**SUPPLIED RECORDS**
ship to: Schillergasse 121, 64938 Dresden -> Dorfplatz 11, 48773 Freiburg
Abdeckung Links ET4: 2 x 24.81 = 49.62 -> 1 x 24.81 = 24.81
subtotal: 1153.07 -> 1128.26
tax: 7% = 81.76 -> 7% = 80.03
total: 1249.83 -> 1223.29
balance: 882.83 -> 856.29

**WHAT IS REQUIRED**
Produce a verbatim copy of each record above.

**OUTPUT FOR THIS TASK**
ship to: Schillergasse 121, 64938 Dresden -> Dorfplatz 11, 48773 Freiburg
Abdeckung Links ET4: 2 x 24.81 = 49.62 -> 1 x 24.81 = 24.81
subtotal: 1153.07 -> 1128.26
tax: 7% = 81.76 -> 7% = 80.03
total: 1249.83 -> 1223.29
balance: 882.83 -> 856.29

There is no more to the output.